GENESIS (Projekt Saucer)
Page 29
‘The New Order needs its masters and they have to be Aryan: blonde-haired and blue-eyed and strong – and absolutely obedient. Such are found in the Jungvolk – the boys of ten to fourteen – and they are formed in the Hitler Youth, given the Blood and Honor dagger, retrained to worship the Führer and the Nation, and then join my SS. Once there, they are mine. I do with them what I will. They no longer belong to Hitler, but to me – and they worship me slavishly.’
Himmler dreamed it and did it: he gave birth to his acolytes. The mild chicken farmer blinked his modest eyes and saw a world of godmen. The SS was Himmler’s church, his bed and his altar; it was an Order run on Jesuit principles and disciplined with an iron fist. All its members were racially pure. They were bound together by sacred oaths. They were stripped of their history, given numbers instead of names, indoctrinated with the myths of the Volk and emerged as disciples. No questions would be asked. No order would be ignored. Their blind obedience would let them wade through hell without shame or revulsion.

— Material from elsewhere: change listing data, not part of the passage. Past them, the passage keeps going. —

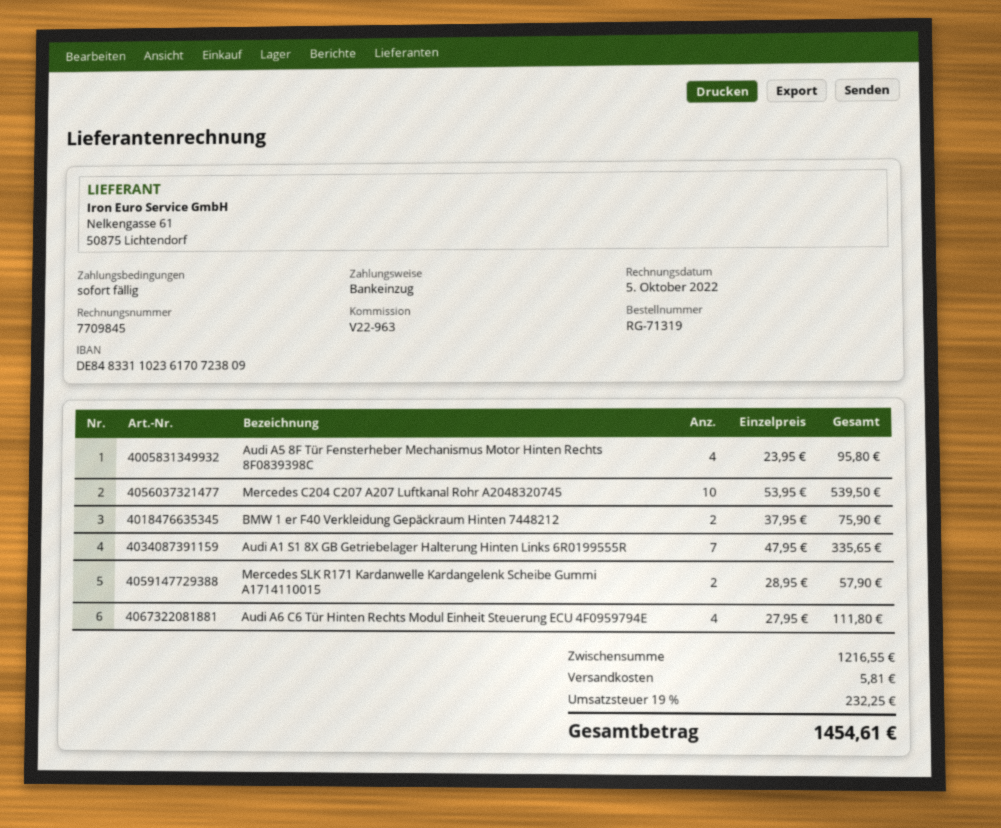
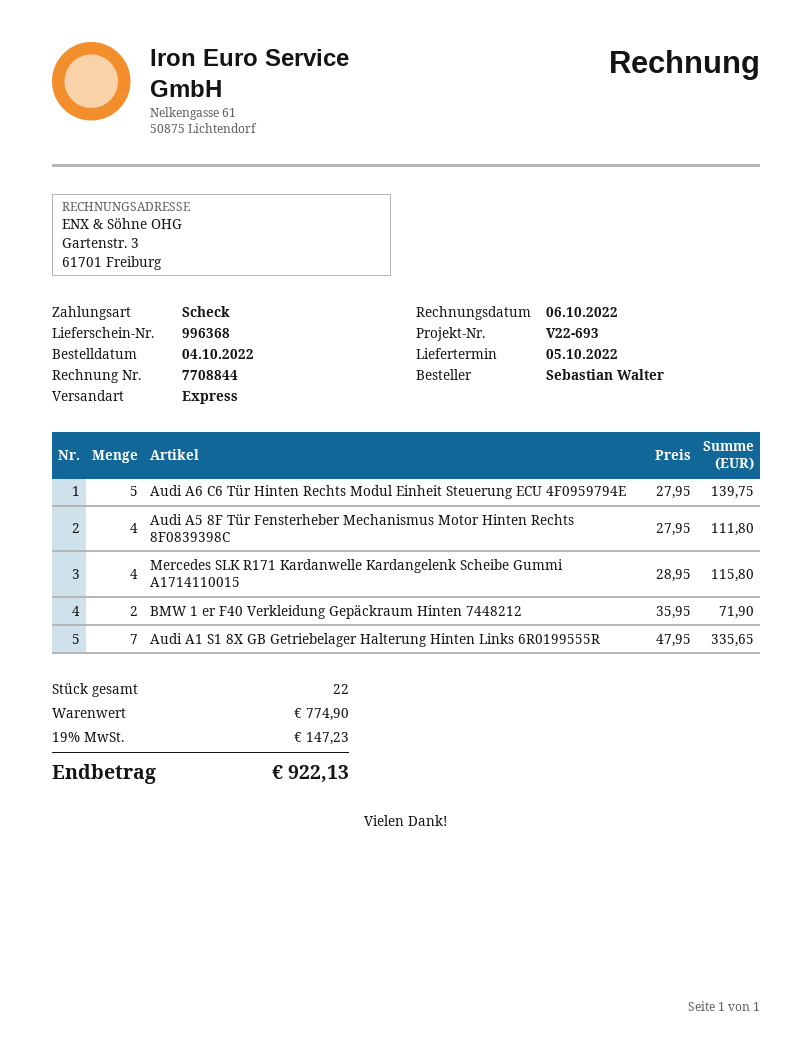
invoice number: 7709845 -> 7708844
invoice date: 2022-10-05 -> 2022-10-06
reference: V22-963 -> V22-693
payment method: direct debit -> cheque
Audi A5 8F Tür Fensterheber Mechanismus Motor Hinten Rechts 8F0839398C: 4 x 23.95 = 95.80 -> 4 x 27.95 = 111.80
Mercedes C204 C207 A207 Luftkanal Rohr A2048320745: 10 x 53.95 = 539.50 -> none
BMW 1 er F40 Verkleidung Gepäckraum Hinten 7448212: 2 x 37.95 = 75.90 -> 2 x 35.95 = 71.90
Mercedes SLK R171 Kardanwelle Kardangelenk Scheibe Gummi A1714110015: 2 x 28.95 = 57.90 -> 4 x 28.95 = 115.80
Audi A6 C6 Tür Hinten Rechts Modul Einheit Steuerung ECU 4F0959794E: 4 x 27.95 = 111.80 -> 5 x 27.95 = 139.75
subtotal: 1216.55 -> 774.90
shipping: 5.81 -> none
tax: 19% = 232.25 -> 19% = 147.23
total: 1454.61 -> 922.13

I believed in this approach. Without discipline there is dissension. Himmler’s ultimate aims struck me as religious, but his methods were sound. We cannot progress with freedom. Free men are a curse. Such men resist change because it leaves them exposed as superfluous. Himmler understood that much. He feared individuals. He felt that individuals were a threat to his grand masterplan. And what was his plan? He wanted gods, not normal men. He believed in obedience, in controlled breeding and vivisection; believed in biological mutation and its product, the Superman. Such a dream is not uncommon. Modern science still pursues it. Out there, in the world beyond the ice, primitive surgeons hack bone for it. As for myself, I accepted it: men were meat to be used. I believed in biological mutation and used all that was offered.

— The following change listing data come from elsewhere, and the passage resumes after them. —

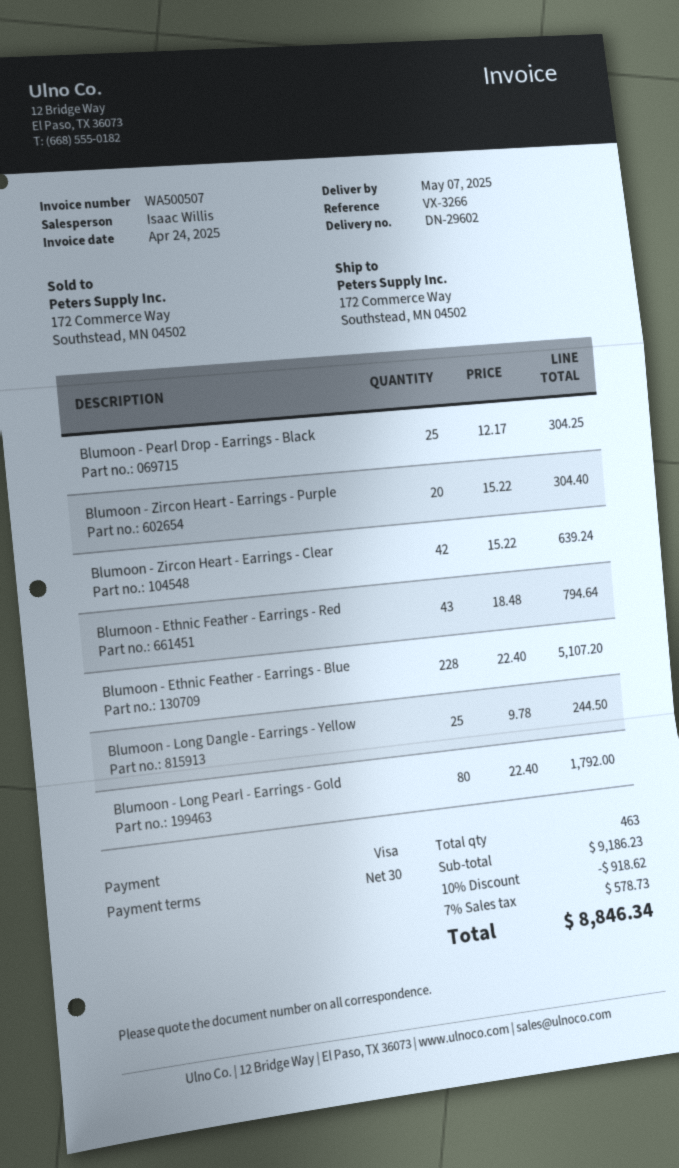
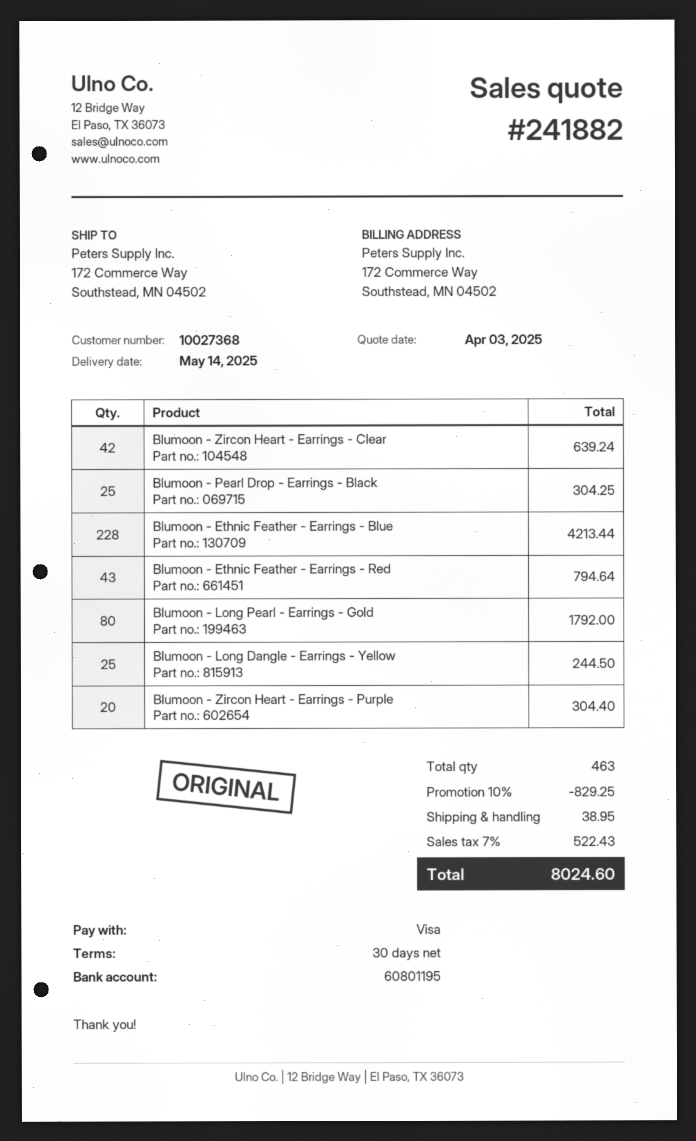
delivery date: 2025-05-07 -> 2025-05-14
Blumoon - Ethnic Feather - Earrings - Blue: 228 for 5107.20 -> 228 for 4213.44
discount: 10% = 918.62 -> 10% = 829.25
shipping: none -> 38.95
tax: 7% = 578.73 -> 7% = 522.43
total: 8846.34 -> 8024.60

‘The New Order will be purified. The subhumans will be slaves. All dissenters will be stripped of their resistance until they, too, obey. Failing that, they will be removed by gas, gun or noose – and even then, we will ensure that they contribute to the good of the Order. Gouge the gold from their teeth. Use their skin for lampshades. We will turn their bones to ashes and dust in the great crematoria. It is necessary to do so. We must affirm that we are serious. We must let them know that discipline is all, and that their ash can be useful. The New Order will be strict. Its one goal will be progress. It will be dedicated to experiment and research, to the advancement of knowledge. Most laboratories have limitations; this won’t be so in the New Order. The subhumans, who are useful as slaves, will also serve us as specimens.’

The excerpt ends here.